One of the great scientific innovations in the early 20th century was the development of the analysis of variance (ANOVA) and its use in analyzing factorial designs. A full factorial design is one that includes multiple independent variables (factors), with experimental conditions set up to obtain measurements under each combination of levels of factors. This approach allows experimenters to estimate the significance of each factor individually (main effects) and see how the different levels of the factors might behave differently in combination (interactions). This is all great when the factorial design is complete, but when it’s incomplete, it becomes impossible to untangle potential interactions among the factors.

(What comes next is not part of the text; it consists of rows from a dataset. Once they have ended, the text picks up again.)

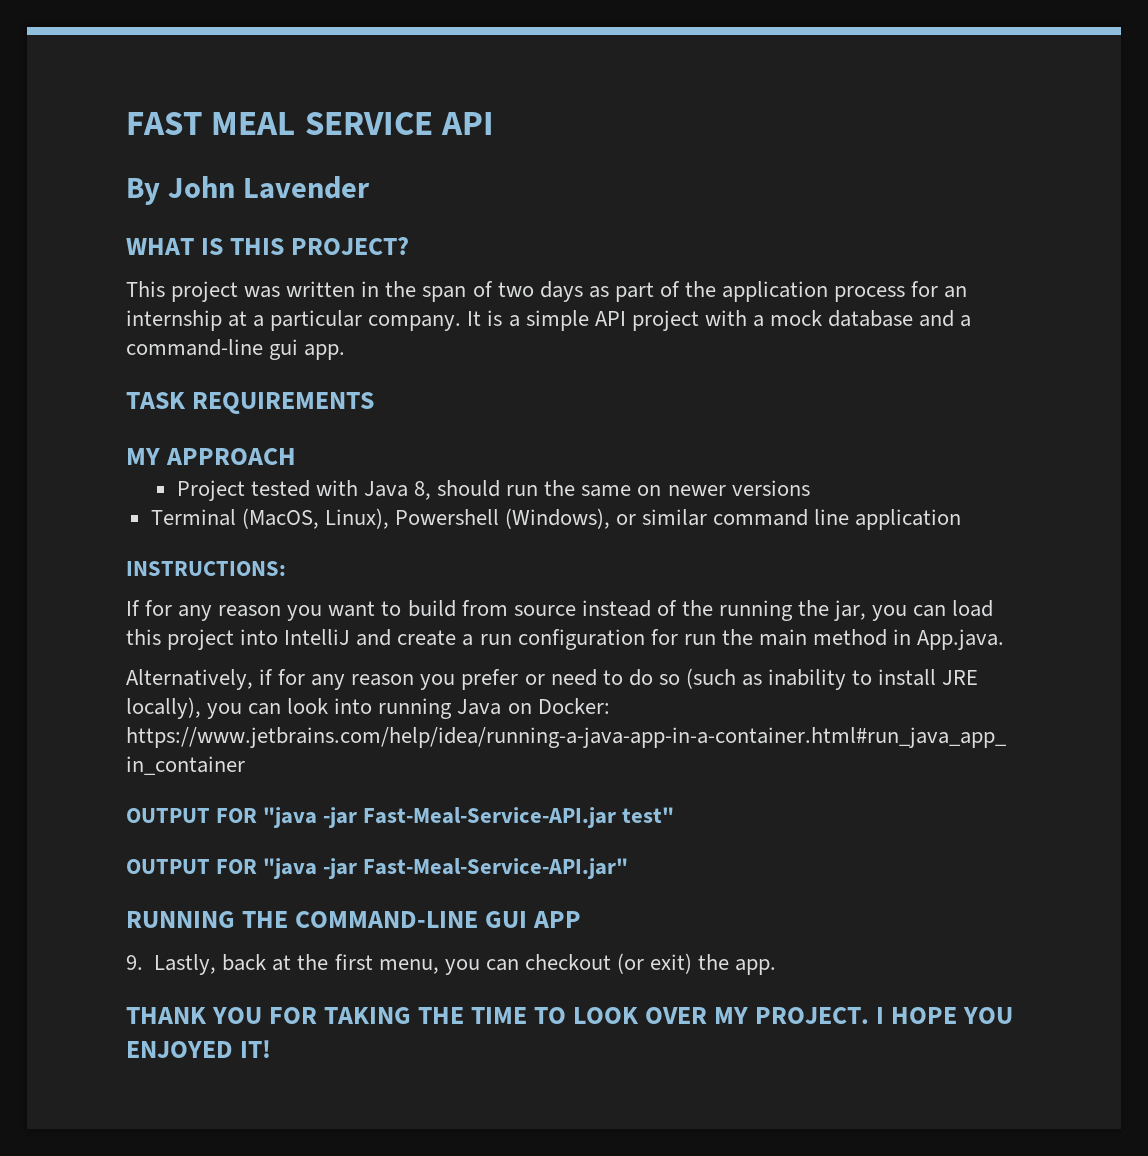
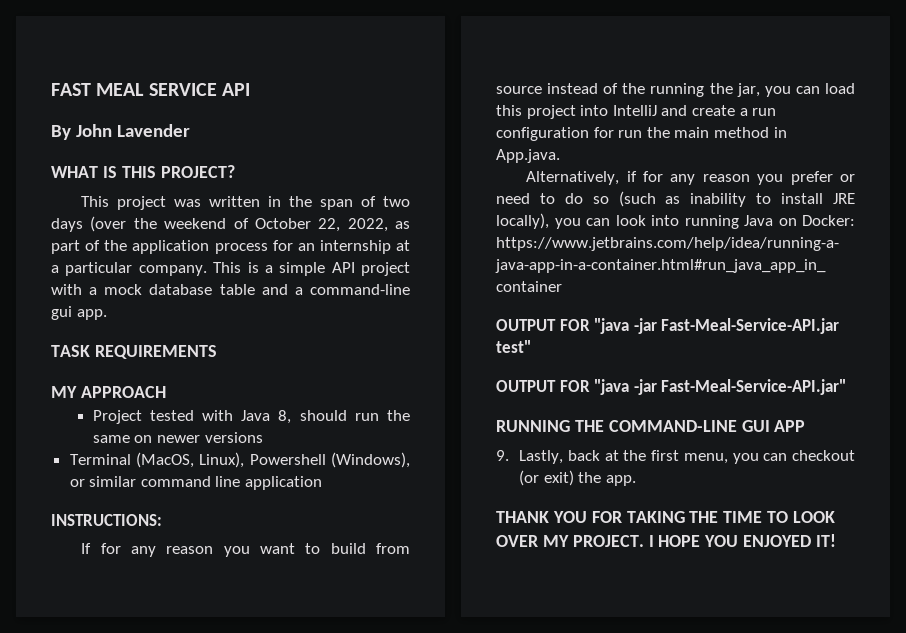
- This project was written in the span of two days as part of the application process for an internship at a particular company.
+ This project was written in the span of two days (over the weekend of October 22, 2022, as part of the application process for an internship at a particular company.
- It is a simple API project with a mock database and a command-line gui app.
+ This is a simple API project with a mock database table and a command-line gui app.

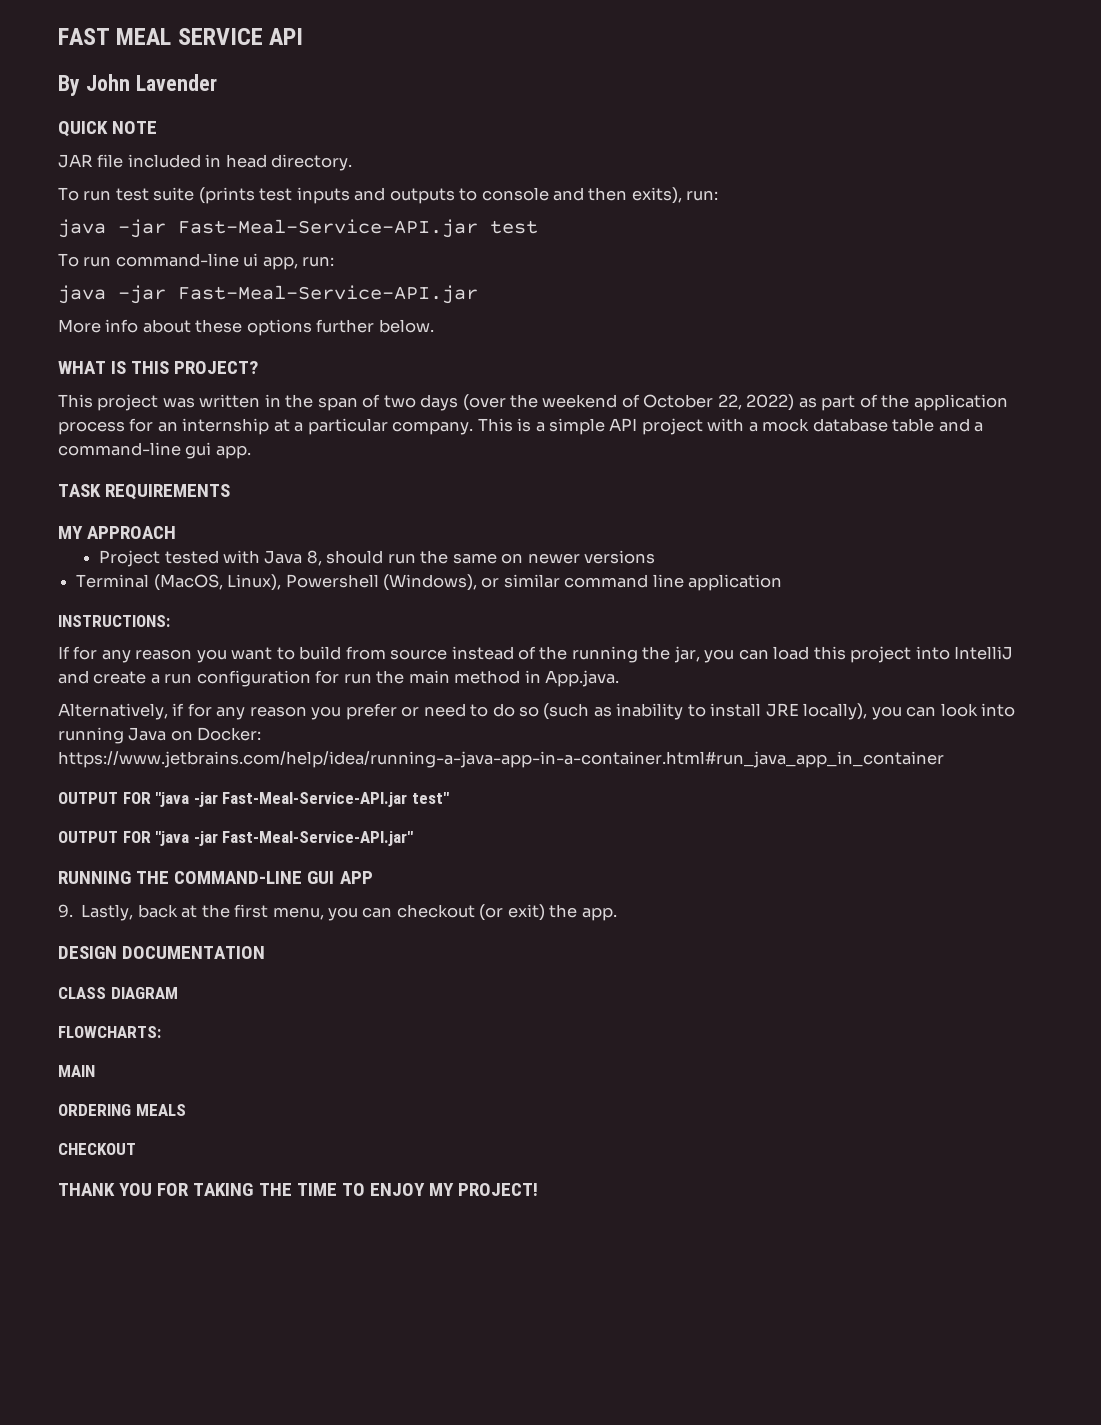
+ QUICK NOTE
+ JAR file included in head directory.
+ To run test suite (prints test inputs and outputs to console and then exits), run:
+ java -jar Fast-Meal-Service-API.jar test
+ To run command-line ui app, run:
+ java -jar Fast-Meal-Service-API.jar
+ More info about these options further below.
- This project was written in the span of two days (over the weekend of October 22, 2022, as part of the application process for an internship at a particular company.
+ This project was written in the span of two days (over the weekend of October 22, 2022) as part of the application process for an internship at a particular company.
+ DESIGN DOCUMENTATION
+ CLASS DIAGRAM
+ FLOWCHARTS:
+ MAIN
+ ORDERING MEALS
+ CHECKOUT
- THANK YOU FOR TAKING THE TIME TO LOOK OVER MY PROJECT. I HOPE YOU ENJOYED IT!
+ THANK YOU FOR TAKING THE TIME TO ENJOY MY PROJECT!

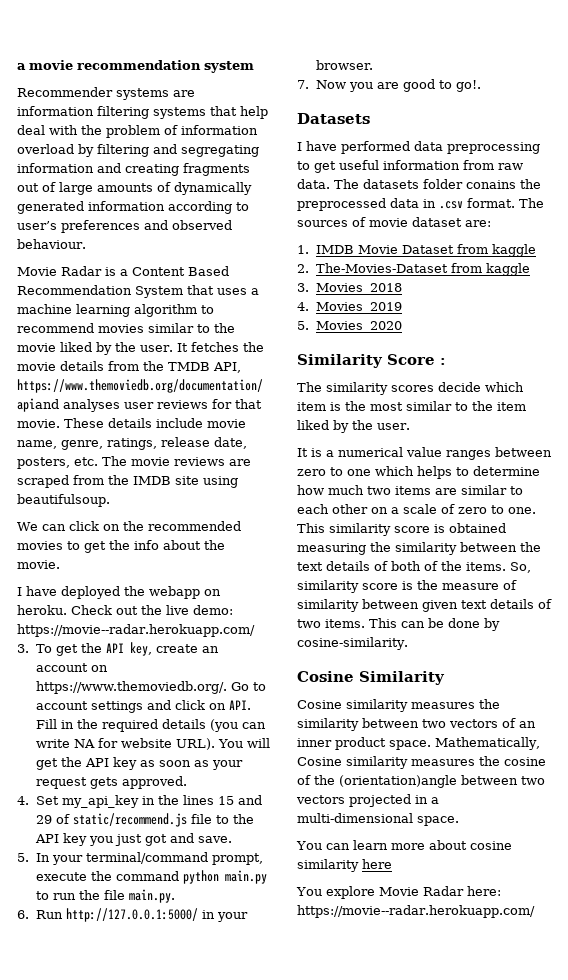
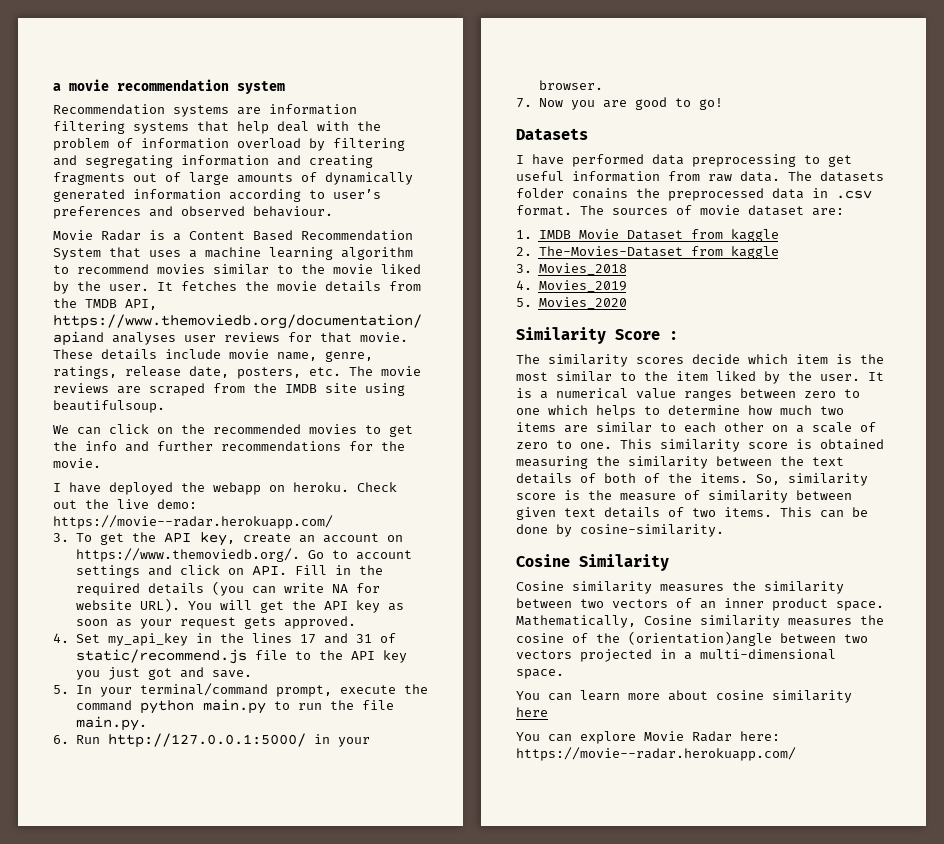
- Recommender systems are information filtering systems that help deal with the problem of information overload by filtering and segregating information and creating fragments out of large amounts of dynamically generated information according to user’s preferences and observed behaviour.
+ Recommendation systems are information filtering systems that help deal with the problem of information overload by filtering and segregating information and creating fragments out of large amounts of dynamically generated information according to user’s preferences and observed behaviour.
- We can click on the recommended movies to get the info about the movie.
+ We can click on the recommended movies to get the info and further recommendations for the movie.
- 4. Set my_api_key in the lines 15 and 29 of static/recommend.js file to the API key you just got and save.
+ 4. Set my_api_key in the lines 17 and 31 of static/recommend.js file to the API key you just got and save.
- 7. Now you are good to go!.
+ 7. Now you are good to go!
- The similarity scores decide which item is the most similar to the item liked by the user.
- It is a numerical value ranges between zero to one which helps to determine how much two items are similar to each other on a scale of zero to one.
+ The similarity scores decide which item is the most similar to the item liked by the user. It is a numerical value ranges between zero to one which helps to determine how much two items are similar to each other on a scale of zero to one.
- You explore Movie Radar here: https://movie--radar.herokuapp.com/
+ You can explore Movie Radar here: https://movie--radar.herokuapp.com/

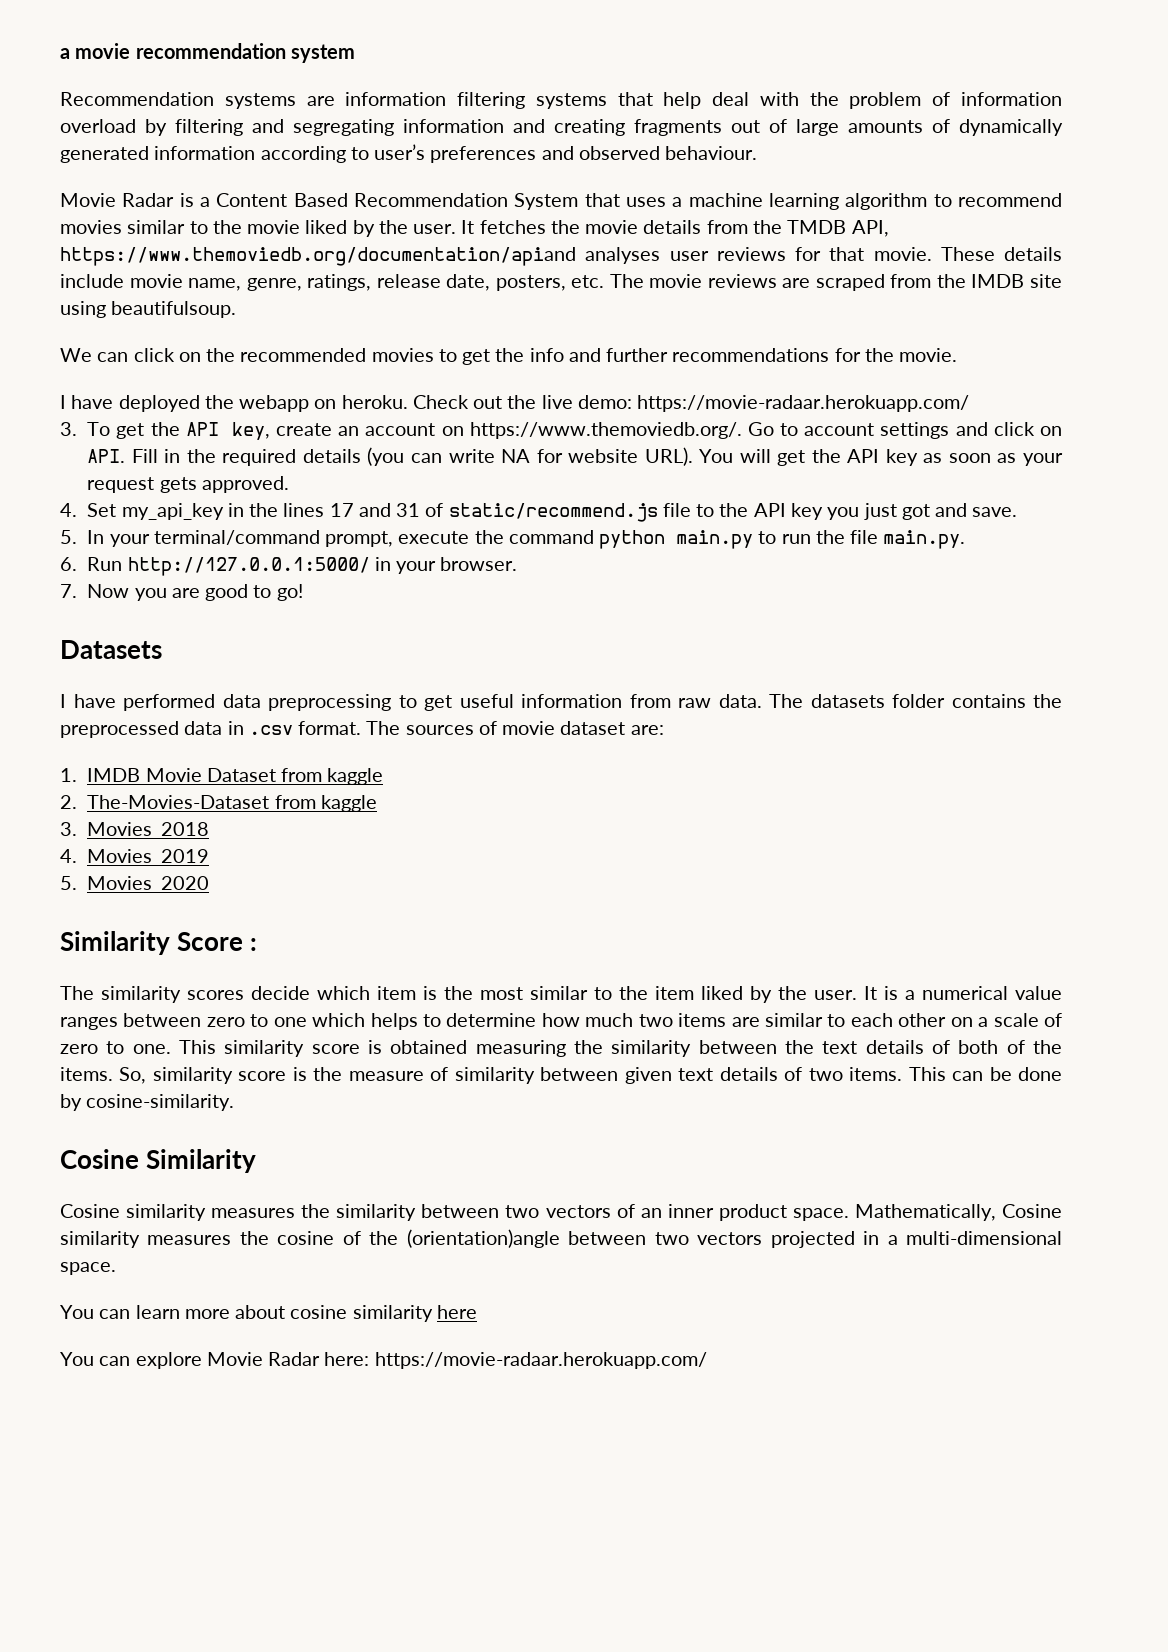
- Check out the live demo: https://movie--radar.herokuapp.com/
+ Check out the live demo: https://movie-radaar.herokuapp.com/
- The datasets folder conains the preprocessed data in .csv format.
+ The datasets folder contains the preprocessed data in .csv format.
- You can explore Movie Radar here: https://movie--radar.herokuapp.com/
+ You can explore Movie Radar here: https://movie-radaar.herokuapp.com/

For example, imagine an experiment in which participants sort cards and there are two independent variables—the size of the cards (small and large) and the size of the print on the cards (small and large). This is the simplest full factorial experiment, having two independent variables (card size and print size), each with two levels (small and large). For this 2×2 factorial experiment, there are four experimental conditions:

  • Large cards, large print
  • Large cards, small print
  • Small cards, large print
  • Small cards, small print

The graph below shows hypothetical results for this imaginary experiment. There is an interaction such that the combination of large cards and large print led to a faster sort time (45 s), but all the other conditions have the same sort time (60 s).

But what if for some reason the experimenter had not collected data for the small card/small print condition? If you averaged across card size, you’d get the same average as you would collapsing the data over print size, which would be (60+45)/2 = 52.5. An experimenter focused on the effect of print size might claim that the data show a benefit to larger prints, but the counterargument would be that the effect is due to card size instead. With this incomplete design, you couldn’t say with certainty whether the benefit in the large card/large print condition was due to card size, print size, or that specific combination.

Moving from hypothetical to published experiments, we first show confounding in a famous psychological study, then in a somewhat less famous but influential human factors study, and finally in UX measurement research.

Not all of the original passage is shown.